Der Grund: Wenn erst die Geldnot und dann auch noch der Wintereinbruch dazu führt, dass sich Baustellen so sehr häufen, dass die Sicherheit und Leichtigkeit des Verkehrs in Gefahr gerät, könnte das einen „Kaskadeneffekt“ haben, der auch Folgemaßnahmen erfasst. Für Baumaßnahmen an Brücken, für die die Vereinbarung einer Sperrpause etwa wegen der Sperrung von Gleisen für den Zugverkehr mit den Eisenbahnunternehmen erforderlich ist, sind Verzögerungen besonders heikel, da solche Sperrpausen auf mehrere Jahre im Voraus geplant werden und nicht kurzfristig erneut zur Verfügung stehen.
Regiert jetzt der gesunde Menschenverstand?
Die Opposition lobte die kurzfristige Hilfsaktion über den Haushaltsausschuss, rügte aber zugleich die Herangehensweise von Bundesfinanzminister Lars Klingbeil (SPD), der sich eigentlich als „Investitionsminister“ verstanden wissen will. „Damit setzt sich der gesunde Menschenverstand gegen Lars Klingbeil durch, der die Brückensanierungen auf Biegen und Brechen in das Sondervermögen schieben wollte, obwohl das bedeutet, dass die Ausschreibungen erst später kommen und deutlich teurer werden“, kritisierte die Haushaltspolitikerin der Grünen, Paula Piechotta. Jetzt müssten diese Sanierungen aus dem Kernhaushalt finanziert werden, und im Sondervermögen werde Platz für zusätzliche Investitionen in den Verkehr.
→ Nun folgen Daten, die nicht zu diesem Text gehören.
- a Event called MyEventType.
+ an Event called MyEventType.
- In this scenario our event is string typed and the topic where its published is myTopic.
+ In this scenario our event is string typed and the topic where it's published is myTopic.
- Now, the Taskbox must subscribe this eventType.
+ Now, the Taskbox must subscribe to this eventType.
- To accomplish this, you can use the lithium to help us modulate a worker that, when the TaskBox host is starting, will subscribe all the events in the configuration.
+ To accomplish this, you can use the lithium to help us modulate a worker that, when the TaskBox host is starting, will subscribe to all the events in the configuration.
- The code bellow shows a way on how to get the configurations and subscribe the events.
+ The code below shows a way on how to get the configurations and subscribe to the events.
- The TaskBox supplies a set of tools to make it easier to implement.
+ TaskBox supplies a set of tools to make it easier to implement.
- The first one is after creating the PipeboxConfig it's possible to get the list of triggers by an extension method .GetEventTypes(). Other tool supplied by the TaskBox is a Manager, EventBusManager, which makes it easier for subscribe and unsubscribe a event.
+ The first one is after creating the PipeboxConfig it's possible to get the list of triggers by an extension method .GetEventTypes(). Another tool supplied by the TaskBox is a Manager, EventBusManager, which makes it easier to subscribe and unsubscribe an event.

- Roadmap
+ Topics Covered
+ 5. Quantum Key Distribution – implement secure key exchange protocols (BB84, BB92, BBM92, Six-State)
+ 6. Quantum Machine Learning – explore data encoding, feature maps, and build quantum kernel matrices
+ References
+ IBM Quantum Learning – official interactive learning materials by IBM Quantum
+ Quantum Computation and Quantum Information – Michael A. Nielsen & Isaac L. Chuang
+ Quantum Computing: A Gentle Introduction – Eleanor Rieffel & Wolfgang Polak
Noch größer ist indes die Finanznot mit Blick auf die Jahre zwischen 2026 und 2029. Für diesen Zeitraum hat Bundesverkehrsminister Patrick Schnieder (CDU) eine Lücke von insgesamt rund 21 Milliarden Euro über alle Verkehrsträger hinweg ausgemacht. Nach dem derzeitigen Stand sind etwa Projekte wie der Neubau der Schienenstrecke zwischen Mannheim und Frankfurt nicht finanziert.